**WHAT THIS TASK INVOLVES**: Every line from the one with "4(5); No. 19 of 2016 s. 100.]" up to and including the one with "ello, haga clic en" is to be output exactly as it appears below; pictures are not.

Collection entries
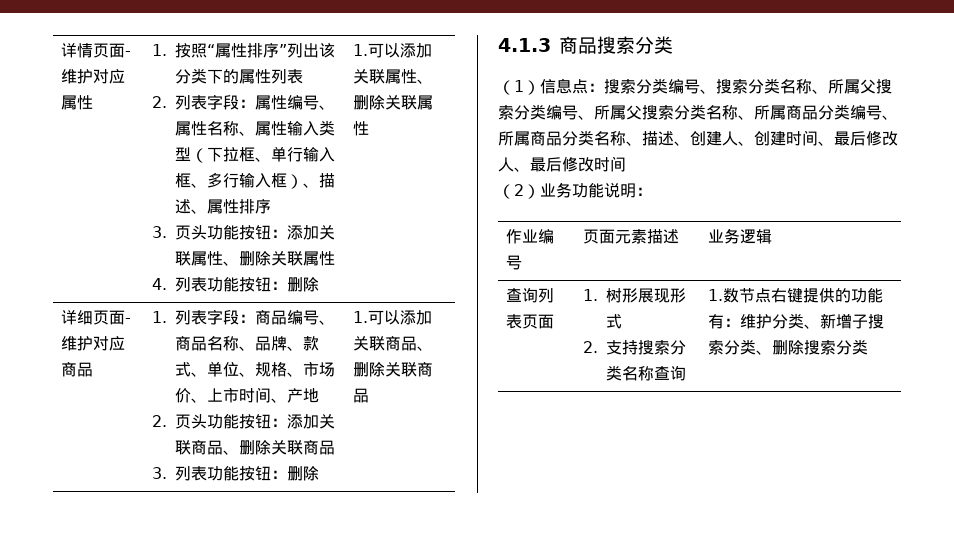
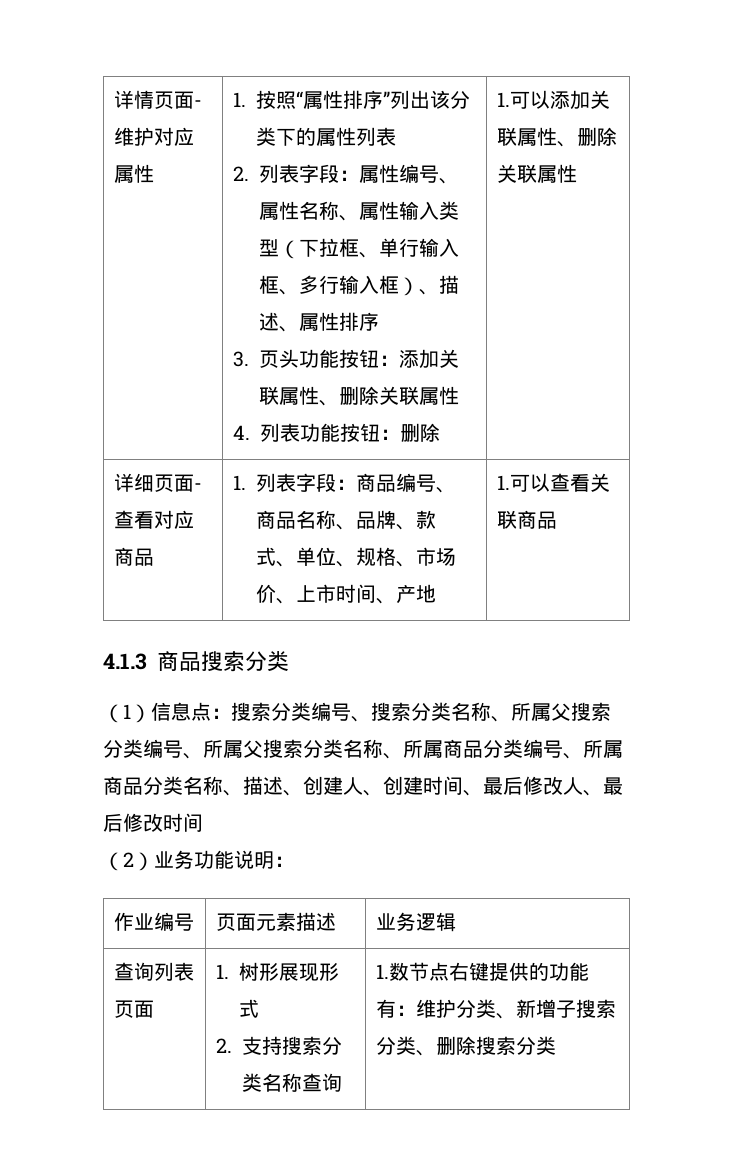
- 详细页面-维护对应商品
+ 详细页面-查看对应商品
- 2.页头功能按钮：添加关联商品、删除关联商品
- 3.列表功能按钮：删除 | 1.可以添加关联商品、删除关联商品
+ 1.可以查看关联商品

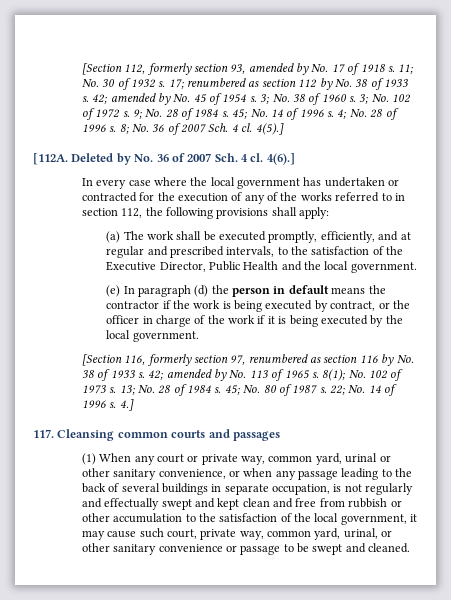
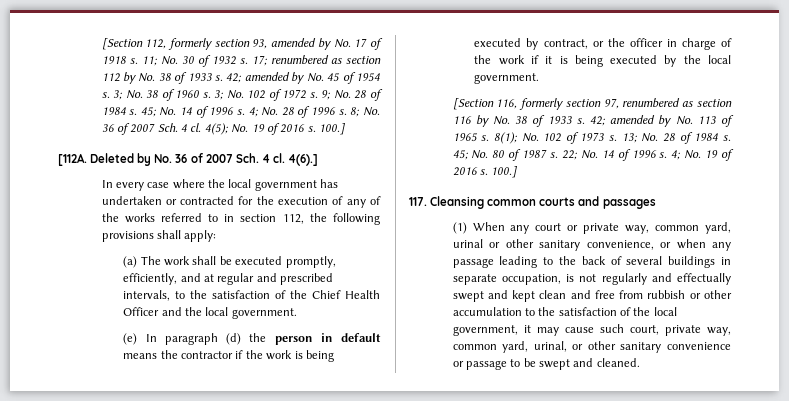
- 4(5).]
+ 4(5); No. 19 of 2016 s. 100.]
- (a) The work shall be executed promptly, efficiently, and at regular and prescribed intervals, to the satisfaction of the Executive Director, Public Health and the local government.
+ (a) The work shall be executed promptly, efficiently, and at regular and prescribed intervals, to the satisfaction of the Chief Health Officer and the local government.
- 4.]
+ 4; No. 19 of 2016 s. 100.]

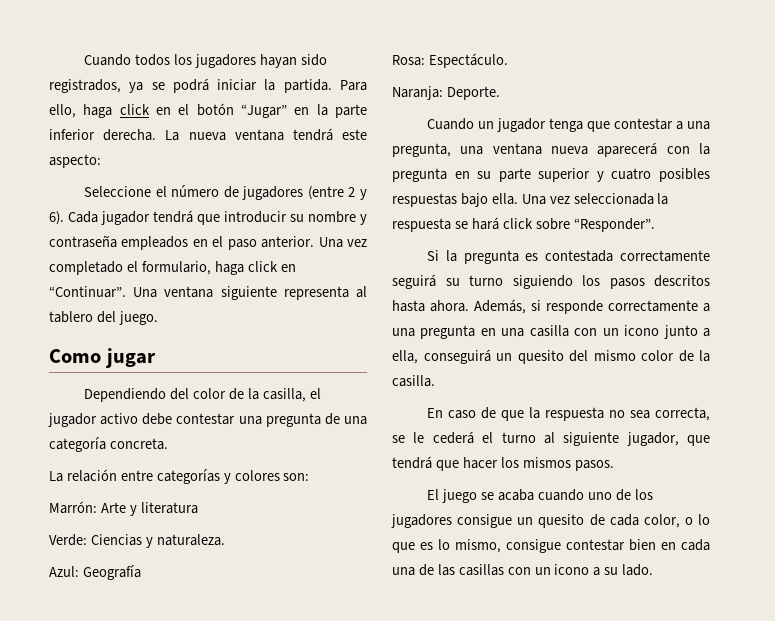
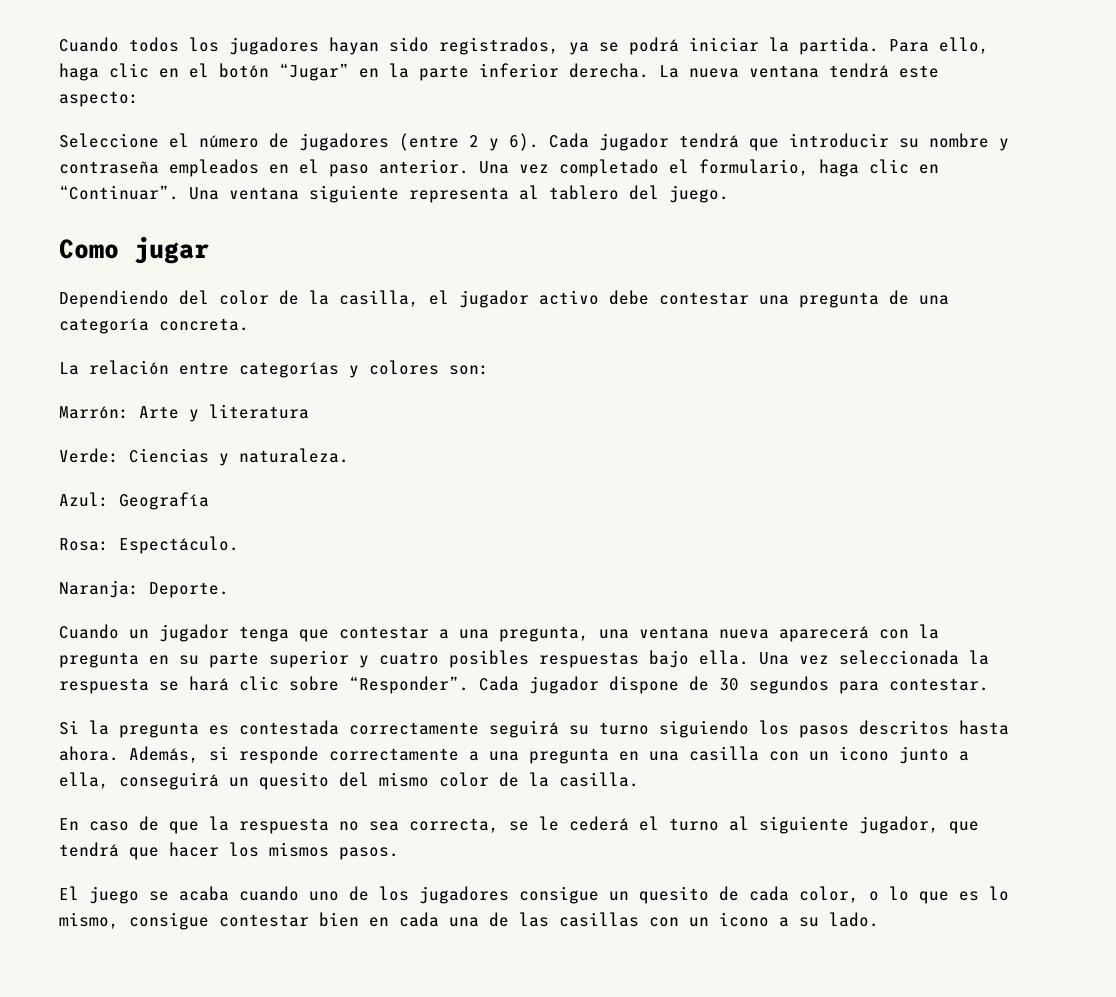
- Para ello, haga click en el botón “Jugar” en la parte inferior derecha.
+ Para ello, haga clic en el botón “Jugar” en la parte inferior derecha.
- Una vez completado el formulario, haga click en “Continuar”.
+ Una vez completado el formulario, haga clic en “Continuar”.
- Una vez seleccionada la respuesta se hará click sobre “Responder”.
+ Una vez seleccionada la respuesta se hará clic sobre “Responder”. Cada jugador dispone de 30 segundos para contestar.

**TASK RESULT**:
+ 4(5); No. 19 of 2016 s. 100.]
- (a) The work shall be executed promptly, efficiently, and at regular and prescribed intervals, to the satisfaction of the Executive Director, Public Health and the local government.
+ (a) The work shall be executed promptly, efficiently, and at regular and prescribed intervals, to the satisfaction of the Chief Health Officer and the local government.
- 4.]
+ 4; No. 19 of 2016 s. 100.]

- Para ello, haga click en el botón “Jugar” en la parte inferior derecha.
+ Para ello, haga clic en el botón “Jugar” en la parte inferior derecha.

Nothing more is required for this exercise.